И, едва приступив к этому, я чувствую явление Крошки Люцифера, решительно отбирающего бразды правления. Он столь праведен, каждой своей молекулой, сколь были праведны их собственные невменяемые проповедники; он приступает к переформатированию её представлений о добре и зле с энтузиазмом, достойным любого из ваших священников, с их адским огнём и серой.

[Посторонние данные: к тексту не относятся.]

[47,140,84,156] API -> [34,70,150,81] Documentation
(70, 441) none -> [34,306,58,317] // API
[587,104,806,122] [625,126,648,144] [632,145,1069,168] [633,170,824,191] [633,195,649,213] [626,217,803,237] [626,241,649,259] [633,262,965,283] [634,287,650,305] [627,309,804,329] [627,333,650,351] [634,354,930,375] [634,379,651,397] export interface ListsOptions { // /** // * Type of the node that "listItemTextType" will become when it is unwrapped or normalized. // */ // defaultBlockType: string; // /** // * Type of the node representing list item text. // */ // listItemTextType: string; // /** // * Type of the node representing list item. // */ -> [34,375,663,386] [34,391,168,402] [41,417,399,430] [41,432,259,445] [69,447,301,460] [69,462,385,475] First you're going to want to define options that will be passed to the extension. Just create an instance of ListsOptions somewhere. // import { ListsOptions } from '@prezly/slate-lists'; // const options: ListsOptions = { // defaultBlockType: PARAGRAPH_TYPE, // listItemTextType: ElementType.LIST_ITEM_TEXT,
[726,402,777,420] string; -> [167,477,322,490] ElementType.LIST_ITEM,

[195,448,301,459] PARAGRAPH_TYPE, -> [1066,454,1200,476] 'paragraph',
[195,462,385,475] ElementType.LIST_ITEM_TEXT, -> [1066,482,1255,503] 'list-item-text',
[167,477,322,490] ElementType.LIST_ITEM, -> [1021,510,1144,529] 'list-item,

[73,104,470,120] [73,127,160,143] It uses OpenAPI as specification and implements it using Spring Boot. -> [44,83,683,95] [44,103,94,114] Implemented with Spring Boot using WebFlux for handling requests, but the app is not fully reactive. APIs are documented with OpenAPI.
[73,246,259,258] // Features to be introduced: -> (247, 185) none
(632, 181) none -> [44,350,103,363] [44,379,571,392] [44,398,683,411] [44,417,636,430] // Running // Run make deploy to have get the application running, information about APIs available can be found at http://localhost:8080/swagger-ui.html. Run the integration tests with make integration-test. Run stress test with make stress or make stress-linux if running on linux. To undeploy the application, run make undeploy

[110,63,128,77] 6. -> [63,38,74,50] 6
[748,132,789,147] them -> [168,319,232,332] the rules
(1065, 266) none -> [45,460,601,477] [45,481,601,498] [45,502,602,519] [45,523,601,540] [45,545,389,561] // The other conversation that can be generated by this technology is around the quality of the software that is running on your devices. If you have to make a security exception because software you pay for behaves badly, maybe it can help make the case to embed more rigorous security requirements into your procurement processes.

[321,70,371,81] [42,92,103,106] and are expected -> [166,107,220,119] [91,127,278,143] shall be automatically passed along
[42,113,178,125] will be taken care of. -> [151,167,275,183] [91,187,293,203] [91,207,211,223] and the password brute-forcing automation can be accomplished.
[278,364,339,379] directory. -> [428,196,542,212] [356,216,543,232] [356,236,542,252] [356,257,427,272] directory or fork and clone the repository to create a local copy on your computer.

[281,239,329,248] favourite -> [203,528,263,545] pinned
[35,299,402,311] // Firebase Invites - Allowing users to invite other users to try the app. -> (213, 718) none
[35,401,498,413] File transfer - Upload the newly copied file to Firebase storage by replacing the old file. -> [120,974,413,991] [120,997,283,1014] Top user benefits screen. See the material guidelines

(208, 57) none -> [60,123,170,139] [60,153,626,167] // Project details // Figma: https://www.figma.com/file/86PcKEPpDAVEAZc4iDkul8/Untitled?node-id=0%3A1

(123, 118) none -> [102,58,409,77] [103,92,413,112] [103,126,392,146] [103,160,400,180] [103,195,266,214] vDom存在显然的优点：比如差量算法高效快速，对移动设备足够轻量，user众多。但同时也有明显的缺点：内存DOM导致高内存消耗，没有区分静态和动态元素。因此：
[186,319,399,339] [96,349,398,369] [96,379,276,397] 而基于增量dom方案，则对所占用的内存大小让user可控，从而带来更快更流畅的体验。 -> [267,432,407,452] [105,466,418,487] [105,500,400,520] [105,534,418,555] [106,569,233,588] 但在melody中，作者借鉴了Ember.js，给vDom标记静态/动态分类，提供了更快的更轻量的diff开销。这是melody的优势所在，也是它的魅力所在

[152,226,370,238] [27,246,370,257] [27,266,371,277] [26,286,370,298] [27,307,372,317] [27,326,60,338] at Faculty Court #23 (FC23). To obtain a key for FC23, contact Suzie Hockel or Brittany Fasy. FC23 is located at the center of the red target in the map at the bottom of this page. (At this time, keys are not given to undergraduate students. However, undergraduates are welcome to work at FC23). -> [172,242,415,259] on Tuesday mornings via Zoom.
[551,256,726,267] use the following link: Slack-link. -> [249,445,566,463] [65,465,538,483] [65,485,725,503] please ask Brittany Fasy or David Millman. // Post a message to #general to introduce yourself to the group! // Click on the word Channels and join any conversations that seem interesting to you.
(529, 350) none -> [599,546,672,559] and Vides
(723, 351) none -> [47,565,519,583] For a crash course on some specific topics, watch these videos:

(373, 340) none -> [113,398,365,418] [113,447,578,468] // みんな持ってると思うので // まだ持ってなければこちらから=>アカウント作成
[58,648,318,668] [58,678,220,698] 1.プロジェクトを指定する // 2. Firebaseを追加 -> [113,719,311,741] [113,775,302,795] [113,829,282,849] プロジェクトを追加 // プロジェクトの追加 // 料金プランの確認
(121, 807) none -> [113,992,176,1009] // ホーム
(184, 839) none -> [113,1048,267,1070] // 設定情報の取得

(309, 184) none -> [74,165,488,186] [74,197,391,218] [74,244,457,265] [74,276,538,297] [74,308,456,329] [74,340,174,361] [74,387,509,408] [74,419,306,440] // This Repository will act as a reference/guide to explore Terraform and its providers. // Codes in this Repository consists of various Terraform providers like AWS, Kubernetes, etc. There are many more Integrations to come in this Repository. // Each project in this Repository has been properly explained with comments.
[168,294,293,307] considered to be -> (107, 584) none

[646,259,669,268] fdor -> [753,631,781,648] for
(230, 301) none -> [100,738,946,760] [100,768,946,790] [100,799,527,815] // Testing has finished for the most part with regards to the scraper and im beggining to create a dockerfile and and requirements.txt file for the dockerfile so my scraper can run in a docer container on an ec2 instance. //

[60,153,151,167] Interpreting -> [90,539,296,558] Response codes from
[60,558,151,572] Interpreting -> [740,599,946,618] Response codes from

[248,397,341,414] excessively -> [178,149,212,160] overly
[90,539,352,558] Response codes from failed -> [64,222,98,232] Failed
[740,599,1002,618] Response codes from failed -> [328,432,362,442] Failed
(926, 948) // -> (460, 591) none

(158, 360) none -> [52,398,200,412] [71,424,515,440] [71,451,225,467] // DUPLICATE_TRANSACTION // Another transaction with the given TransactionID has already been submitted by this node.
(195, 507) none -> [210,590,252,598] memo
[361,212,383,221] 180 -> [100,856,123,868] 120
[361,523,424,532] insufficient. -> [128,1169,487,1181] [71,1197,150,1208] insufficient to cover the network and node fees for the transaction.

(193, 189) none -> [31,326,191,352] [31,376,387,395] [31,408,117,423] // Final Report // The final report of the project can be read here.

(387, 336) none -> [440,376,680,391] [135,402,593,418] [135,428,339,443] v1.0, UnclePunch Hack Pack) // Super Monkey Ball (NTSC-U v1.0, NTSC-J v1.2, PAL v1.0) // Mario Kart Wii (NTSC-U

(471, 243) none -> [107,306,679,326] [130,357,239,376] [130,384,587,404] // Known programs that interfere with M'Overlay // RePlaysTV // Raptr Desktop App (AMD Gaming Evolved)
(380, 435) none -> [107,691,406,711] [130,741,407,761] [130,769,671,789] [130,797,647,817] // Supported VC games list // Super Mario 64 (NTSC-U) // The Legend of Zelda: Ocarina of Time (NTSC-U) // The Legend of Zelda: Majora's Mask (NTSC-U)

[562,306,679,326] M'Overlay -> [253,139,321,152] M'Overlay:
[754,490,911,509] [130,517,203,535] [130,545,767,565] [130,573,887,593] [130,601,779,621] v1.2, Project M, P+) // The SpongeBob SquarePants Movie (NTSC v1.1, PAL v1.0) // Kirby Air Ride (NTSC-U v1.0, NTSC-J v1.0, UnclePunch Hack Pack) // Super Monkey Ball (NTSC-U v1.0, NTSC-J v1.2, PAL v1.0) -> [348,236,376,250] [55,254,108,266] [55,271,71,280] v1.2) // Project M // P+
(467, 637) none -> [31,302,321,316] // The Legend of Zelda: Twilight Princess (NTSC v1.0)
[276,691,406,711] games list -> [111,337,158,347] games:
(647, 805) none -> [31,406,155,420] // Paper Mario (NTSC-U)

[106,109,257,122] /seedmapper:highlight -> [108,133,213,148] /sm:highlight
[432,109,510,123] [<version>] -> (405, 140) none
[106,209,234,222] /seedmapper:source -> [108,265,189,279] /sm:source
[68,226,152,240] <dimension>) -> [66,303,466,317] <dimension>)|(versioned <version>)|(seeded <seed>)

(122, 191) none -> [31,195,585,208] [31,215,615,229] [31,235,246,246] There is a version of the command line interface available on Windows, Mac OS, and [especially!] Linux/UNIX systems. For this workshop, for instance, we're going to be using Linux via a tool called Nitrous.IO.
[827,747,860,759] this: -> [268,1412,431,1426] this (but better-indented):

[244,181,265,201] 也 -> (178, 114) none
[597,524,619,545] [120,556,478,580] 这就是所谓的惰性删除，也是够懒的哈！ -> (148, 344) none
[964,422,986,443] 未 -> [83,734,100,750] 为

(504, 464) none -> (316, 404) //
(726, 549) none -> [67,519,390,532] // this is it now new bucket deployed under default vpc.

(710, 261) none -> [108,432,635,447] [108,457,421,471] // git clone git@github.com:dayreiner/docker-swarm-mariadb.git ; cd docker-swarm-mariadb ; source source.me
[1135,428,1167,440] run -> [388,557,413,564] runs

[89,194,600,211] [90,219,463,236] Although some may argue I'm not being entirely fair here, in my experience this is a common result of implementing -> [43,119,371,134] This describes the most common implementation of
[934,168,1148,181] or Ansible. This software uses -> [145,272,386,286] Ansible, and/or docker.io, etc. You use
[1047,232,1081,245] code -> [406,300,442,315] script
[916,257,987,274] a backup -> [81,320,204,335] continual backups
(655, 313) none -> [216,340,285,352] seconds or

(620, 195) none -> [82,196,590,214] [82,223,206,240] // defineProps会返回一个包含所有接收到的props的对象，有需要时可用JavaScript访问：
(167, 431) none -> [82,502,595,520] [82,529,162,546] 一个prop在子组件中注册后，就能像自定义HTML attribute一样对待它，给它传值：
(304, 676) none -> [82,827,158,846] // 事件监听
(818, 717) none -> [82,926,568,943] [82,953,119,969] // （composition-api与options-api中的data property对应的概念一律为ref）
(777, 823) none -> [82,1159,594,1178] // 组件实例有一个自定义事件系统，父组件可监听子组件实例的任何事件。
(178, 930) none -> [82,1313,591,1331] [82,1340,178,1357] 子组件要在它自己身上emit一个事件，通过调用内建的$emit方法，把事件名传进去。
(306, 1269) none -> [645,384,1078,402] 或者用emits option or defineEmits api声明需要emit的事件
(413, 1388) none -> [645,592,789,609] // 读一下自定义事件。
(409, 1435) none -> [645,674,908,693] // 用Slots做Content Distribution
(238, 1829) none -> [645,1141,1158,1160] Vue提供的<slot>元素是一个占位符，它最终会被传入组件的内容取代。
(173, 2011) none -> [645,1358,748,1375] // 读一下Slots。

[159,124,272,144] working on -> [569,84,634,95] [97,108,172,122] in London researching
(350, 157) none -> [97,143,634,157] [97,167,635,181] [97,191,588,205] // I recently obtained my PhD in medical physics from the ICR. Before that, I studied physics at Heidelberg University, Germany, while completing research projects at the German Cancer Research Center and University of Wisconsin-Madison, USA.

Эту душу непросто спасти, но в итоге – когда, его усилиями, она расплавлена полностью, от вершины расселины до клитора и он переходит на верхнюю передачу, действуя от своего имени, беснуясь и негодуя, и загоняя, тумаками, куда надо – она покоряется его злодейству. Приподнимает задницу, идя навстречу ему, чарующе прогибает спину, распахивая дверь чёрного хода, в ожидании заключительных шлепков бёдрами о бёдра, и её личный Вельзевул является на свет, как итог нового, диковинного для неё, оргазма. В жилой комнате, скорее всего, это звучит так, словно я вытряхнул из неё всё дерьмо.